The Geriatric Nutritional Risk Index (GNRI) calculated from the serum albumin level and the ratio between ideal and actual body weight. GNRI does not require patient interviewing and therefore it was chosen as an additional nutrition measure. It has been shown to be an appropriate nutrition screening tool and prognostic predictor in the CKD population [21].
2.6. Statistical Analysis
The results were expressed as the mean ± SD and median values. Data were tested for normal distribution by Shapiro–Wilk statistics. Categorical variables were analyzed by a Chi-square test. Comparisons between patients were performed using the Student’s t-test for normally distributed data or two–sample Wilcoxon test for non-parametric variables. Correlations of clinical parameters with serum leptin concentrations were evaluated by Pearson’s correlation test.
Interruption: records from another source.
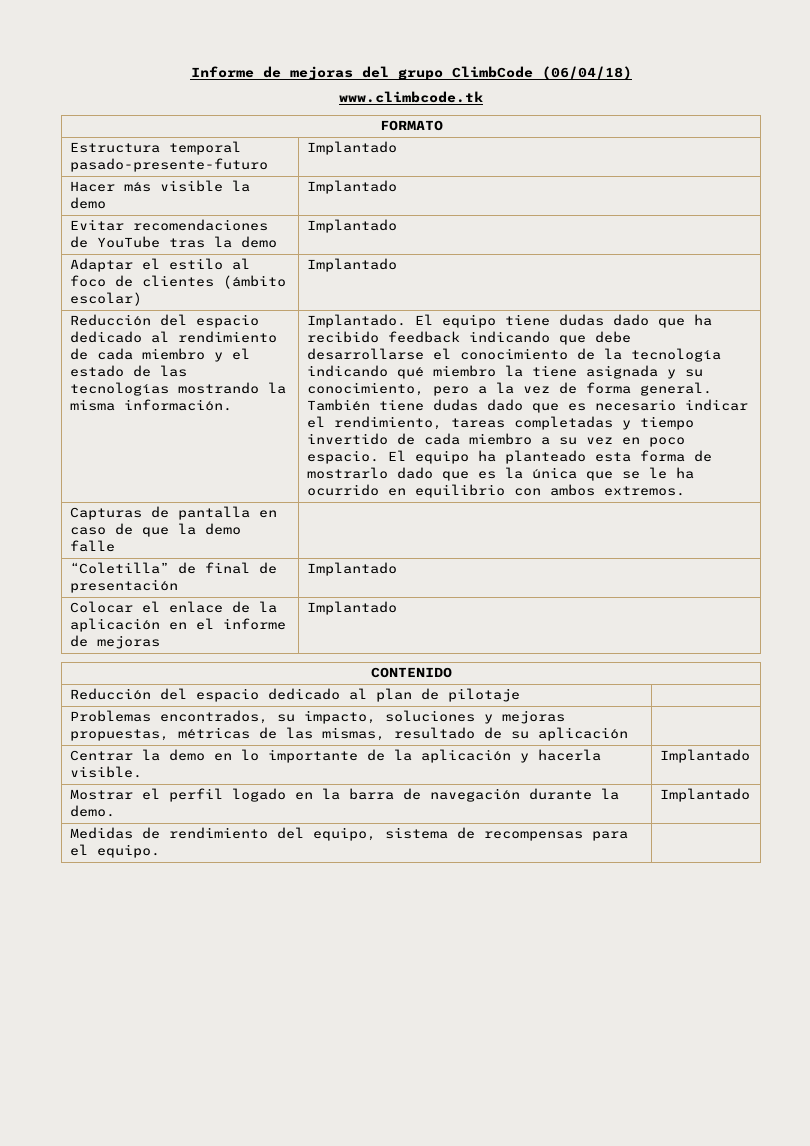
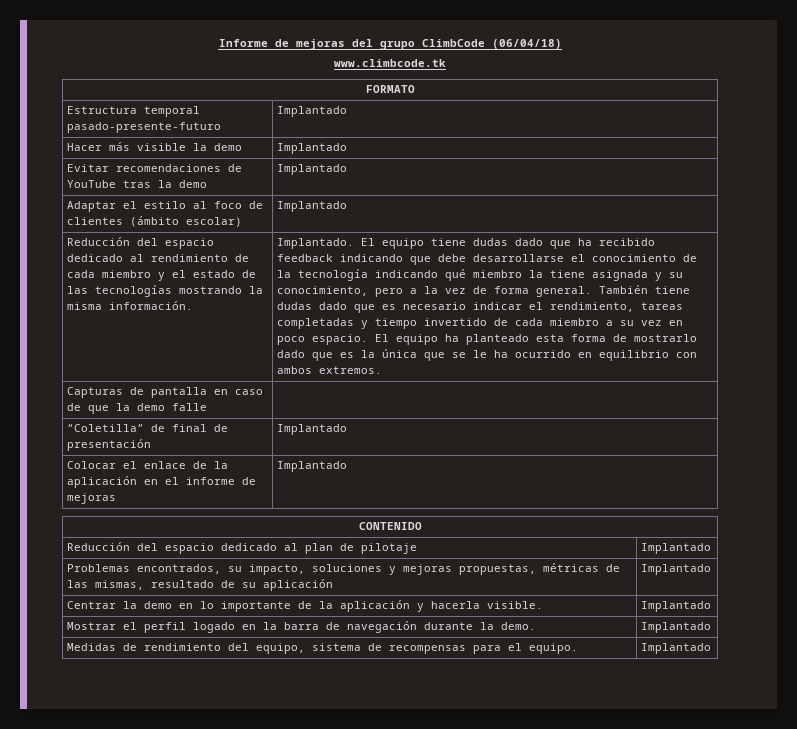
- Reducción del espacio dedicado al plan de pilotaje |
+ Reducción del espacio dedicado al plan de pilotaje | Implantado
- Problemas encontrados, su impacto, soluciones y mejoras propuestas, métricas de las mismas, resultado de su aplicación |
+ Problemas encontrados, su impacto, soluciones y mejoras propuestas, métricas de las mismas, resultado de su aplicación | Implantado
- Medidas de rendimiento del equipo, sistema de recompensas para el equipo. |
+ Medidas de rendimiento del equipo, sistema de recompensas para el equipo. | Implantado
Leptin concentration change ‘∆leptin’ was calculated as: post-transplant leptin (6 months after kidney transplantation) concentration minus pre-transplant leptin concentration. Furthermore, multivariate forward stepwise regression analysis was conducted that evaluated the longitudinal change of ‘∆leptin’ adjusted for pre-transplant leptin concentration, age, sex, and its association with nutrition parameters and outcomes.
p-values lower than 0.05 were considered statistically significant. Statistical analysis was performed using 3.3.2 version R commander (Rcmdr, Canada).
3. Results
Out of 105 eligible recipients for deceased kidney transplantation (KTR), 65 subjects met the inclusion criteria and were enrolled in further analysis. Main pretransplant KTR characteristics are presented in Table 2. The most prevalent causes of ESKD were IgA nephritis and autosomal dominant polycystic kidney disease (16.9% and 13.8%, respectively). All patients received immunosuppressive treatment according to our local protocols including long-term immunosuppression with the calcineurin inhibitor, methylprednisolone, and mofetil mycophenolate.
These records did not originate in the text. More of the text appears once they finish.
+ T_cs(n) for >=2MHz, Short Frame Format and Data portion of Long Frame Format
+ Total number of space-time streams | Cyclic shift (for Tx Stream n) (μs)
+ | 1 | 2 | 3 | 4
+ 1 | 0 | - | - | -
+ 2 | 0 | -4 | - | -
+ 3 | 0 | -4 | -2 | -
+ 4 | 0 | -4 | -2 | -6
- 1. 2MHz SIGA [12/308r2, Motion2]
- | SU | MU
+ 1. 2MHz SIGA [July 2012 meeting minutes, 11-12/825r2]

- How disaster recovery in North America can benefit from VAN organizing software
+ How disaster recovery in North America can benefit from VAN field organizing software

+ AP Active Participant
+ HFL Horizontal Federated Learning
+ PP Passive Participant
Significant leptin level correlations with pre and post-transplant variables are listed in Supplemental Table S2. eGFR wasn’t correlated to the leptin level (pre-transplant r = −0.013, p = 0.922; post-transplant r = 0.083, p = 0.514).
The comparison of pre-transplant and follow-up body composition measurement results, as well as nutritional and biochemical parameters, is presented in Table 3. Leptin levels significantly increased in 21 subjects and remained stable or decreased in others after the first 6 months post-kidney transplant. Although the post-transplant weight increase was documented, the BMI change was insignificant. According to BIA measurements, the decreased muscle mass and therefore weaker HGS was replaced by a striking increase in fat mass. Beyond previously mentioned changes, higher post-transplant transferrin, lower prealbumin, leptin, and PTH were observed, while other biochemical markers remained stable. Significantly lower pre and post-transplant leptin values were measured in the SGA B group.
‘∆Leptin’ (Table 3) was significantly associated with body weight, waist circumference, fat mass, body fat percentage, and HGS. Decreased PTH alongside a leptin decrease was observed. Other biomarkers failed to be associated with leptin. Worthy to note, diabetes mellitus (ß −6.773, p = 0.010) and residual renal function (coded as “no/yes”, ß 3.626, p = 0.039), but not dialysis vintage or delayed graft function, were associated with leptin change after renal transplantation. Interestingly, GNRI as a nutritional status tool was strongly positively related to changes in leptin within the 6 months follow-up period.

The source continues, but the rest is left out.